Perhaps the most poignant aspect of being up and about so early is that it unmasks the lie that London is a 24-hour city. Corner shops that I had assumed were open all night are locked behind graffiti-sprayed shutters. Aha, what is this I see? A human. He is listing from side to side, clearly heading home after a big night.

I pass the coach stop for the airport where three shift workers, discernible by lanyards and their lack of luggage, are staring glassily into the empty road. They are not exactly radiating winning-the-day exuberance.

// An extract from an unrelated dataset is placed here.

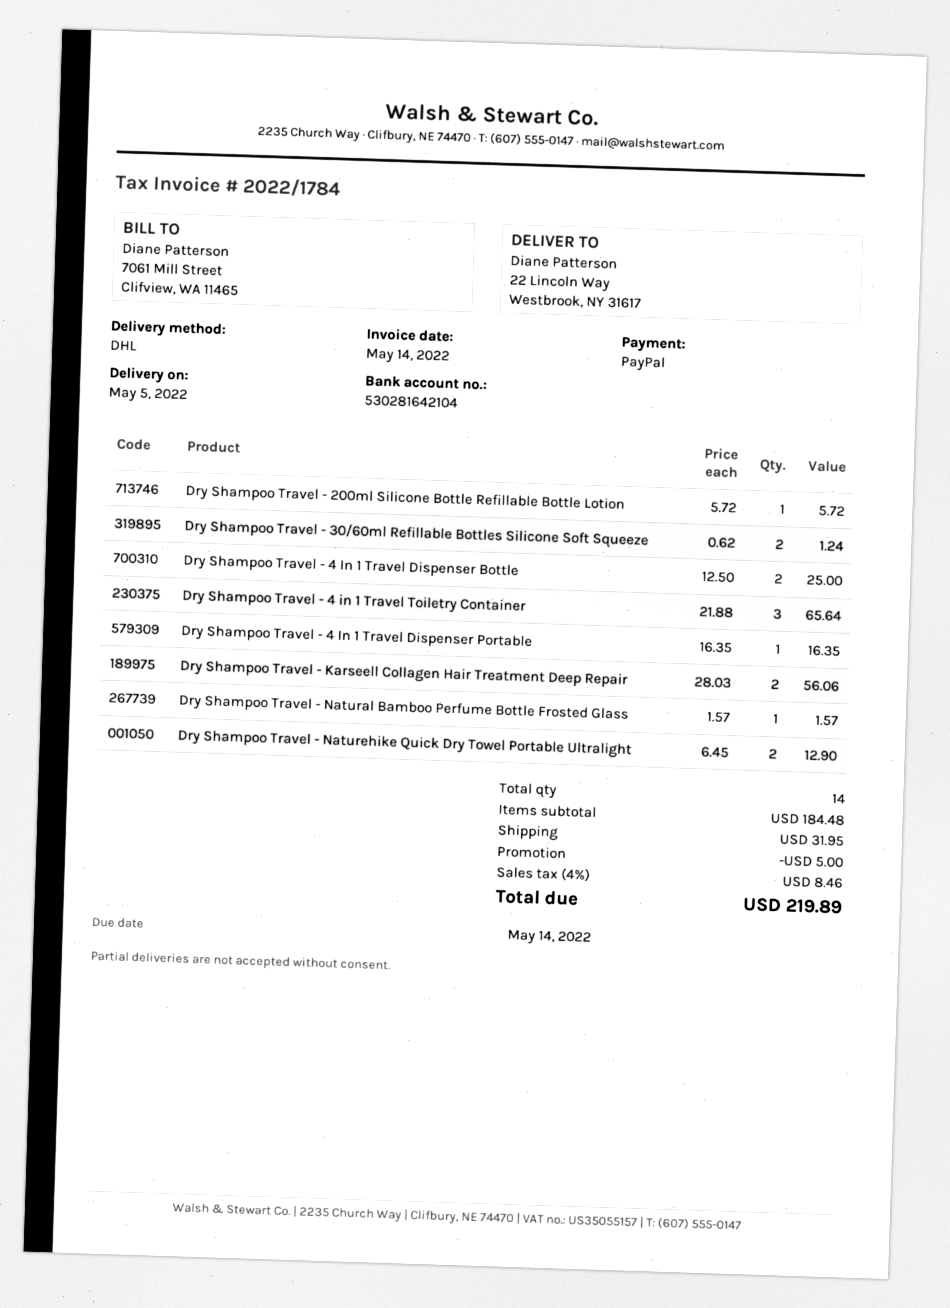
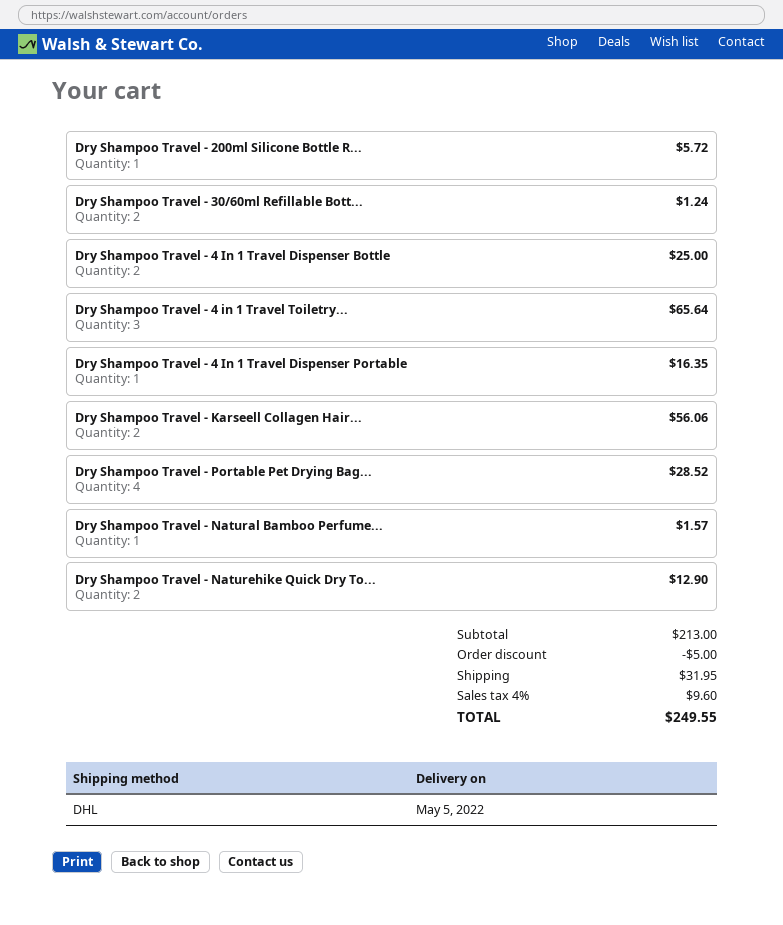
Dry Shampoo Travel - Portable Pet Drying Bag...: none -> 4 for 28.52
subtotal: 184.48 -> 213.00
tax: 4% = 8.46 -> 4% = 9.60
total: 219.89 -> 249.55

Further along, outside the 24-hour gym, a couple clad in matching grey Lycra are huddled over a phone screen. Perhaps they are synchronising their workouts? I bid them a cheery good morning, but they scuttle inside like startled mice.

My mood starts to plummet. There is no coffee to be had at any of the eight shuttered cafes I pass, so I head for a patch of green space to meditate. En route, I realise a hooded man has fallen into step with me. Freaked out, I decide to head for home. Is the man following me? I look back. He is not. Lack of sleep is making me unhinged.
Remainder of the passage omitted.